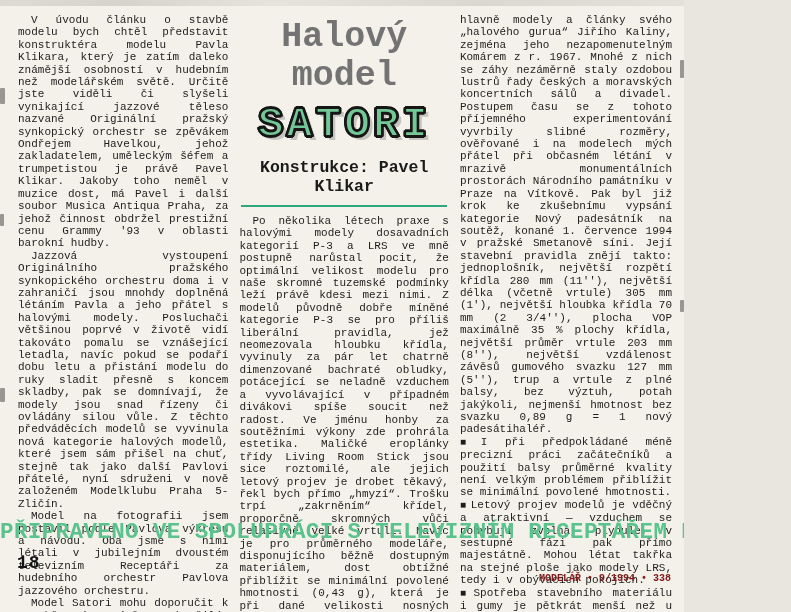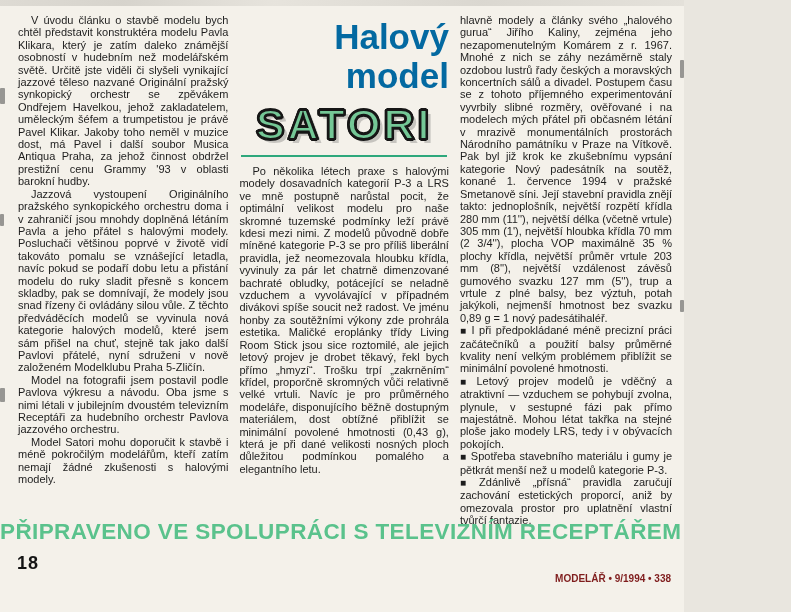--- a/index.html
+++ b/index.html
@@ -1,20 +1,20 @@
 <!DOCTYPE html>
 <html><head>
 <meta charset="utf-8">
 <style>
   html,body{margin:0;padding:0;background:#e9e6df;}
   .page{
     position:relative;
     width:684px;height:612px;
     background:#f4f1ea;
-    font-family:Liberation Sans, sans-serif;
+    font-family:Liberation Mono, monospace;
     color:#1d1d1d;
     overflow:hidden;
     box-sizing:border-box;
   }
   .scan-top-strip{
     position:absolute;top:0;left:0;width:100%;height:6px;
     background:linear-gradient(90deg,#d8d5ce 0%,#cfccc5 18%,#e3e0d9 40%,#d4d1ca 70%,#e0ddd6 100%);
     opacity:.8;
   }
   .scan-edge{position:absolute;background:#4a4a4a;opacity:.55;border-radius:1px;}
@@ -38,22 +38,22 @@
     font-size:11px;line-height:12.4px;
     text-align:justify;
     letter-spacing:0;
   }
   .body-text p.indent{text-indent:13px;}
   .signature{font-weight:bold;font-style:italic;float:right;}
 
   .kicker{
     margin:4px 0 0 0;
     font-size:35px;font-weight:bold;
-    text-align:right;letter-spacing:0;
-    color:#0369a1;line-height:1.1;
+    text-align:center;letter-spacing:0;
+    color:#737373;line-height:1.1;
   }
   .logo{
     margin:8px 0 0 0;
     text-align:center;
     font-size:43px;font-weight:800;
     letter-spacing:3px;line-height:1.0;
     color:#74c796;
     -webkit-text-stroke:2.2px #161616;
     text-shadow:
       1.6px 0 #161616,-1.6px 0 #161616,0 1.6px #161616,0 -1.6px #161616,
@@ -105,20 +105,21 @@
     <div class="col col-left body-text">
       <p class="indent">V úvodu článku o stavbě modelu bych chtěl představit konstruktéra modelu Pavla Klikara, který je zatím daleko známější osobností v hudebním než modelářském světě. Určitě jste viděli či slyšeli vynikající jazzové těleso nazvané Originální pražský synkopický orchestr se zpěvákem Ondřejem Havelkou, jehož zakladatelem, uměleckým šéfem a trumpetistou je právě Pavel Klikar. Jakoby toho neměl v muzice dost, má Pavel i další soubor Musica Antiqua Praha, za jehož činnost obdržel prestižní cenu Grammy '93 v oblasti barokní hudby.</p>
       <p class="indent">Jazzová vystoupení Originálního pražského synkopického orchestru doma i v zahraničí jsou mnohdy doplněná létáním Pavla a jeho přátel s halovými modely. Posluchači většinou poprvé v životě vidí takováto pomalu se vznášející letadla, navíc pokud se podaří dobu letu a přistání modelu do ruky sladit přesně s koncem skladby, pak se domnívají, že modely jsou snad řízeny či ovládány silou vůle. Z těchto předváděcích modelů se vyvinula nová kategorie halových modelů, které jsem sám přišel na chuť, stejně tak jako další Pavlovi přátelé, nyní sdruženi v nově založeném Modelklubu Praha 5-Zličín.</p>
       <p class="indent">Model na fotografii jsem postavil podle Pavlova výkresu a návodu. Oba jsme s nimi létali v jubilejním dvoustém televizním Receptáři za hudebního orchestr Pavlova jazzového orchestru.</p>
       <p class="indent">Model Satori mohu doporučit k stavbě i méně pokročilým modelářům, kteří zatím nemají žádné zkušenosti s halovými modely.</p>
     </div>
 
     <div class="col col-mid">
       <h1 class="kicker">Halový model</h1>
       <div class="logo">SATORI</div>
+      <div class="subtitle">Konstrukce: Pavel Klikar</div>
       <hr class="mid-rule">
       <div class="body-text">
         <p class="indent">Po několika létech praxe s halovými modely dosavadních kategorií P-3 a LRS ve mně postupně narůstal pocit, že optimální velikost modelu pro naše skromné tuzemské podmínky leží právě kdesi mezi nimi. Z modelů původně dobře míněné kategorie P-3 se pro příliš liberální pravidla, jež neomezovala hloubku křídla, vyvinuly za pár let chatrně dimenzované bachraté obludky, potácející se neladně vzduchem a vyvolávající v případném divákovi spíše soucit než radost. Ve jménu honby za soutěžními výkony zde prohrála estetika. Maličké eroplánky třídy Living Room Stick jsou sice roztomilé, ale jejich letový projev je drobet těkavý, řekl bych přímo „hmyzí“. Trošku trpí „zakrněním“ křídel, proporčně skromných vůči relativně velké vrtuli. Navíc je pro průměrného modeláře, disponujícího běžně dostupným materiálem, dost obtížné přiblížit se minimální povolené hmotnosti (0,43 g), která je při dané velikosti nosných ploch důležitou podmínkou pomalého a elegantního letu.</p>
       </div>
     </div>
 
     <div class="col col-right body-text">
       <p>hlavně modely a články svého „halového gurua“ Jiřího Kaliny, zejména jeho nezapomenutelným Komárem z r. 1967. Mnohé z nich se záhy nezáměrně staly ozdobou lustrů řady českých a moravských koncertních sálů a divadel. Postupem času se z tohoto příjemného experimentování vyvrbily slibné rozměry, ověřované i na modelech mých přátel při občasném létání v mrazivě monumentálních prostorách Národního památníku v Praze na Vítkově. Pak byl již krok ke zkušebnímu vypsání kategorie Nový padesátník na soutěž, konané 1. července 1994 v pražské Smetanově síni. Její stavební pravidla znějí takto: jednoplošník, největší rozpětí křídla 280 mm (11''), největší délka (včetně vrtule) 305 mm (1'), největší hloubka křídla 70 mm (2 3/4''), plocha VOP maximálně 35 % plochy křídla, největší průměr vrtule 203 mm (8''), největší vzdálenost závěsů gumového svazku 127 mm (5''), trup a vrtule z plné balsy, bez výztuh, potah jakýkoli, nejmenší hmotnost bez svazku 0,89 g = 1 nový padesátihaléř.</p>
       <p class="bullet">
         <span class="sq">■</span><span>I při předpokládané méně precizní práci začátečníků a použití balsy průměrné kvality není velkým problémem přiblížit se minimální povolené hmotnosti.</span>

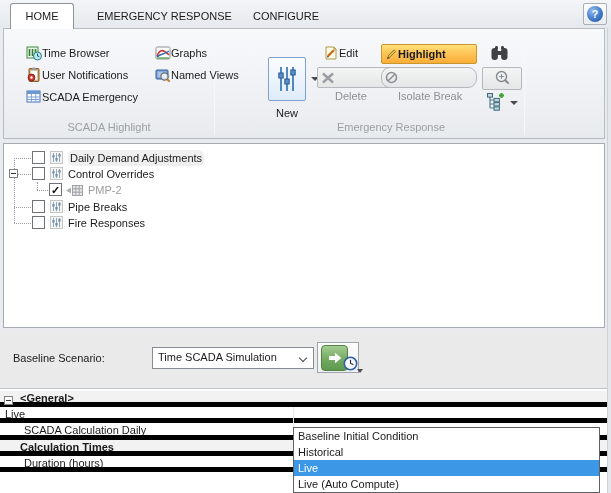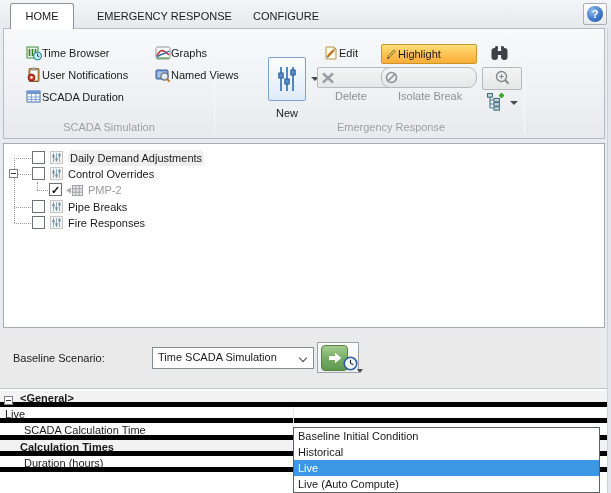--- a/index.html
+++ b/index.html
@@ -24,21 +24,21 @@
   
   .ribbon { position:absolute; left:3px; top:28px; width:602px; height:111px;
             border:1px solid #B6BBC1; background:linear-gradient(#F8F9FB, #EEF0F3 65%, #E8EBEE); }
   .group-sep { position:absolute; top:3px; bottom:3px; width:1px; background:#C9CED3;
                border-right:1px solid #F6F7F9; }
   .group-label { position:absolute; bottom:3px; height:14px; text-align:center; color:#9BA0A5; }
   .small-btn { position:absolute; display:flex; align-items:center; height:18px;
                padding:1px 3px; border:1px solid transparent; border-radius:2px; white-space:nowrap; }
   .boxed { border:1px solid #B5B8BC; background:linear-gradient(#F4F4F4,#E5E6E7); border-radius:2px; }
   .disabled-text { color:#8D9094;margin-top:36px; }
-  .highlight-btn { border:1px solid #C8962F; background:linear-gradient(#FFE07A,#FDC355 48%,#FBAD39); }
+  .highlight-btn { border:1px solid #C8962F; background:linear-gradient(#FFE07A,#FDC355 48%,#FBAD39);font-weight:bold; }
   .new-btn { position:absolute; left:264px; top:28px; width:38px; height:44px;
              border:1px solid #7FA1D0; border-radius:2px;
              background:linear-gradient(#FBFDFF,#DFEBFA); display:flex; align-items:center; justify-content:center; }
   .new-label { position:absolute; left:258px; top:78px; width:50px; text-align:center; }
   .dd-arrow { width:0; height:0; border-left:4px solid transparent; border-right:4px solid transparent;
               border-top:4px solid #4A4C4F; }
   .new-dd { position:absolute; left:307px; top:48px; }
   .tree-add-dd { position:absolute; left:506px; top:72px; }
   .zoom-btn { position:absolute; left:478px; top:38px; width:40px; height:23px; display:flex;
               align-items:center; justify-content:center; }
@@ -115,21 +115,21 @@
       <span>CONFIGURE</span>
     </div>
     <div class="help-btn">
       <div class="help-circle">?</div>
     </div>
   </div>
 
   <div class="ribbon">
     <div class="group-sep" style="left:210px;"></div>
     <div class="group-sep" style="left:520px;"></div>
-    <div class="group-label" style="left:0; width:210px;">SCADA Simulation</div>
+    <div class="group-label" style="left:0; width:210px;">SCADA Highlight</div>
     <div class="group-label" style="left:210px; width:310px; text-indent:44px;">Emergency Response</div>
 
     <div class="small-btn" style="left:18px; top:15px;">
       <span>
         <svg width="16" height="16" viewBox="0 0 16 16">
           <rect x="1" y="2" width="11" height="11" fill="#EAF6EA" stroke="#3E8E3E"></rect>
           <line x1="3.5" y1="4" x2="3.5" y2="11" stroke="#2F7D2F" stroke-width="1.6"></line>
           <line x1="6.5" y1="4" x2="6.5" y2="11" stroke="#2F7D2F" stroke-width="1.6"></line>
           <line x1="9.5" y1="4" x2="9.5" y2="11" stroke="#2F7D2F" stroke-width="1.6"></line>
           <circle cx="11.5" cy="11" r="4" fill="#BFE9EC" stroke="#1F7F8C"></circle>
@@ -155,21 +155,21 @@
       <span>
         <svg width="16" height="14" viewBox="0 0 16 14">
           <rect x="1" y="1" width="13" height="11" fill="#FFFFFF" stroke="#4472B8"></rect>
           <rect x="1" y="1" width="13" height="3" fill="#6C96D2"></rect>
           <line x1="1" y1="7" x2="14" y2="7" stroke="#7FA2D6"></line>
           <line x1="1" y1="9.5" x2="14" y2="9.5" stroke="#7FA2D6"></line>
           <line x1="5.4" y1="4" x2="5.4" y2="12" stroke="#7FA2D6"></line>
           <line x1="9.8" y1="4" x2="9.8" y2="12" stroke="#7FA2D6"></line>
         </svg>
       </span>
-      <span>SCADA Duration</span>
+      <span>SCADA Emergency</span>
     </div>
     <div class="small-btn" style="left:147px; top:15px;">
       <span>
         <svg width="16" height="14" viewBox="0 0 16 14">
           <rect x="1" y="1" width="14" height="12" rx="1.5" fill="#FDFDFD" stroke="#8D9196"></rect>
           <path d="M2 10 C5 3, 8 3, 14 9" fill="none" stroke="#C23B34" stroke-width="1.6"></path>
           <path d="M2 11 C6 7, 9 9, 14 5" fill="none" stroke="#3A68B0" stroke-width="1.4"></path>
           <path d="M2 12 L14 12" fill="none" stroke="#4D9A45" stroke-width="1.2"></path>
         </svg>
       </span>
@@ -393,21 +393,21 @@
 
   <div class="propgrid">
     <div class="prow prow-cat" style="top:2px;">
       <span class="pg-expander" style="top:5px;"></span>
       <span class="pname pname-cat">&lt;General&gt;</span>
     </div>
     <div class="prow" style="top:18px;">
       <span class="pvalue">Live</span>
     </div>
     <div class="prow" style="top:34px; height:17px;">
-      <span class="pname">SCADA Calculation Time</span>
+      <span class="pname">SCADA Calculation Daily</span>
       <span class="pvalue"></span>
     </div>
     <div class="prow prow-cat" style="top:51px;">
 
       <span class="pname pname-cat">Calculation Times</span>
     </div>
     <div class="prow" style="top:67px;">
       <span class="pname">Duration (hours)</span>
       <span class="pvalue"></span>
     </div>

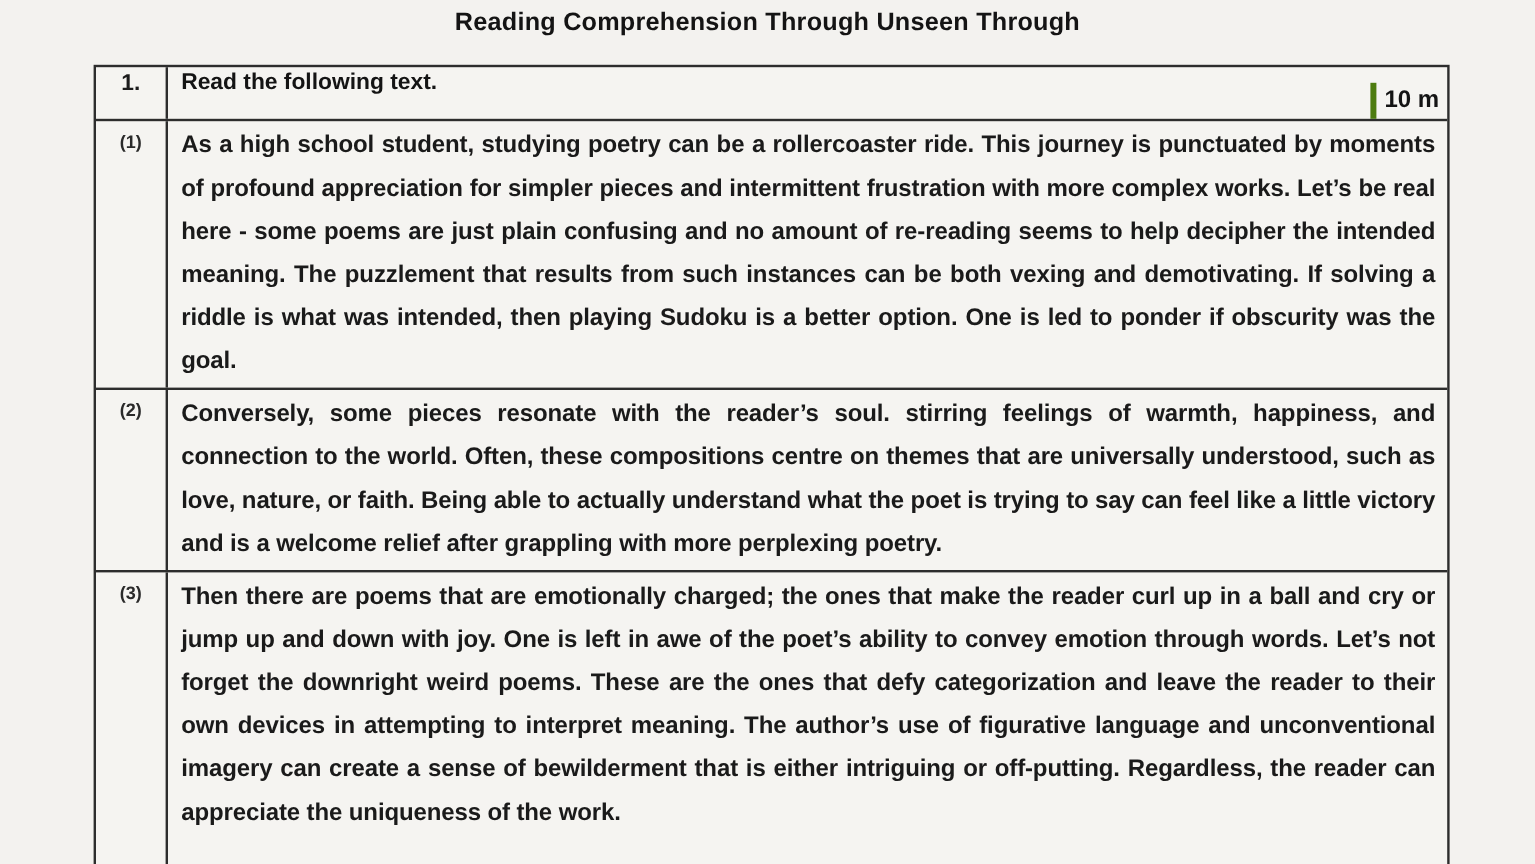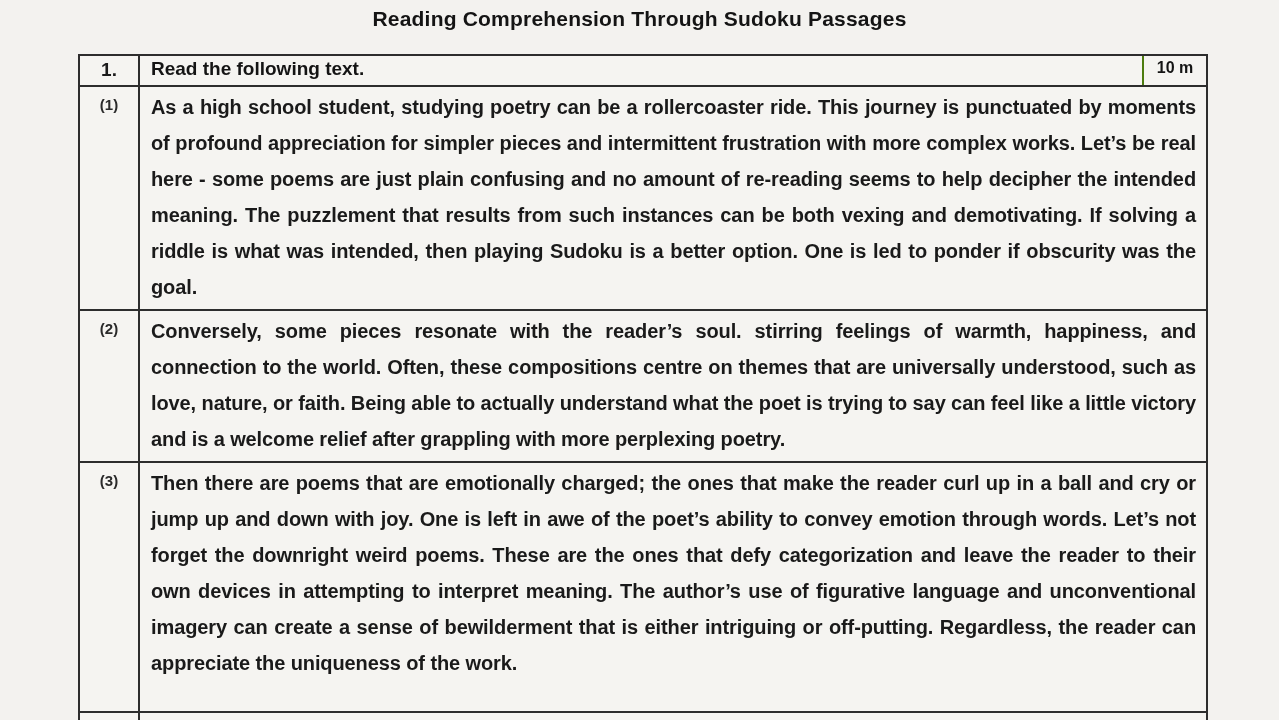--- a/index.html
+++ b/index.html
@@ -45,26 +45,27 @@
   .instruction-cell {
     flex: 1;
     font-size: 19px;
     font-weight: 700;
     color: #141414;
     padding: 2px 10px 4px 11px;
   }
   .marks-cell {
     flex: 0 0 64px;
     width: 64px;
-    border-left: 2px solid #4d7c0f;
-    font-size: 16px;
+    border-left: 5px solid #4d7c0f;
+    font-size: 20px;
     font-weight: 700;
     text-align: center;
     color: #141414;
     padding: 3px 0 4px 0;
+    margin-top: 13px;
   }
   .para-num {
     font-size: 15px;
     font-weight: 700;
     padding-top: 9px;
     color: #2a2a2a;
   }
   .para-text {
     flex: 1;
     font-size: 20px;
@@ -77,21 +78,21 @@
   }
   .row-p1 { min-height: 215px; }
   .row-p2 { min-height: 143px; }
   .row-p3 { min-height: 250px; }
 </style>
 </head>
 <body>
 
 <div class="screen">
 
-  <div class="page-title">Reading Comprehension Through Sudoku Passages</div>
+  <div class="page-title">Reading Comprehension Through Unseen Through</div>
 
   <div class="doc-table">
 
     <div class="row header-row">
       <div class="num-cell">1.</div>
       <div class="instruction-cell">Read the following text.</div>
       <div class="marks-cell">10 m</div>
     </div>
 
     <div class="row row-p1">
────────────────────
● **Brief**
The word "SCADA" may appear on some lines of these records; state how many such lines there are, and nothing else.

● **Response to the task**
6